You want to look at the SIP signaling data are negotiated in the SDP info in SIP messages and/or use touch/sniffer/firewall-connections to see what RTP endpoints are actually being used.

3

In the Firewall > Connections the connections are marked correctly as rtp-connection. The counters work fine in there.

4

Fair point, I see the mangle rule getting hit.
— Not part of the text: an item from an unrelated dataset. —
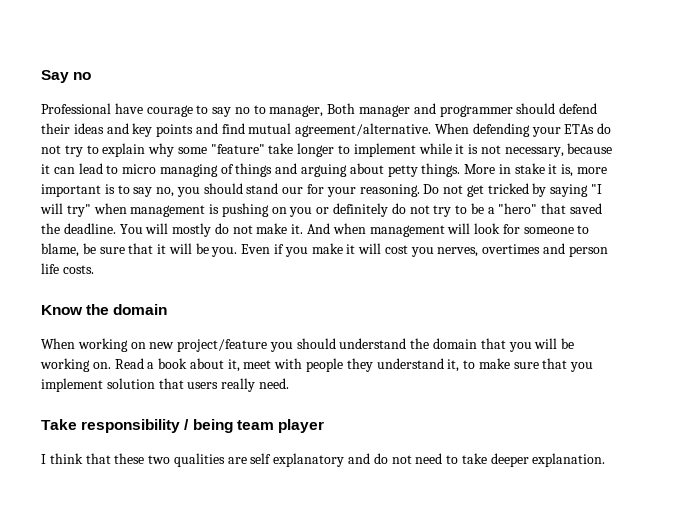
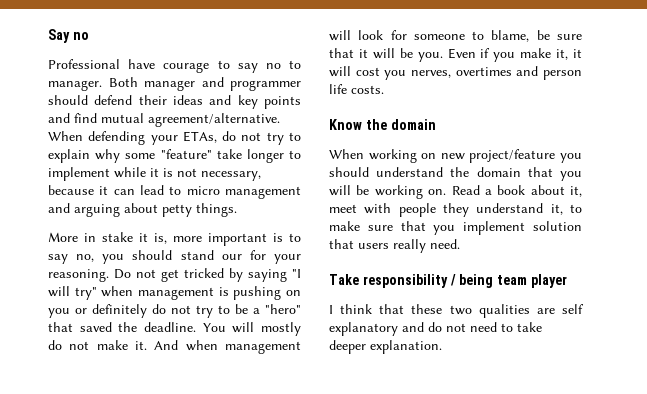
[269,105,324,117] manager, -> [48,80,102,91] manager.
[564,124,595,134] ETAs -> [182,131,217,143] ETAs,
[159,163,273,177] managing of things -> [225,186,301,199] management
(461, 170) none -> (237, 210) //
(343, 248) none -> [556,49,569,60] it,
Your config looked right, and fast-track was disabled…

Do you know if it’s actually enforcing the 2M limit? e.g. is it a reporting issue, or queue not working.

5

Yes but queue tree works with packets not connections, maybe RTP marked packets in forward chain doesn’t reach queue tree:
mangle.png
Can you set

/interface bridge settings set use-ip-firewall=yes

and see how it works since bridge packet flow can skip chains without it and in your case if packet is marked in forward chain and doesn’t go to postrouting it will not reach queue tree.

6

Why waste time on protocol recognition when you can just use the DSCP values that any reasonable SIP application already sets?

7

That is a better idea.

8

It appears to be resolved. I had to turn of Fast Path and remove the rule that changed the DSCP to 46 in postrouting. I also went into my hard phones and manually set the voice DCSP to 46.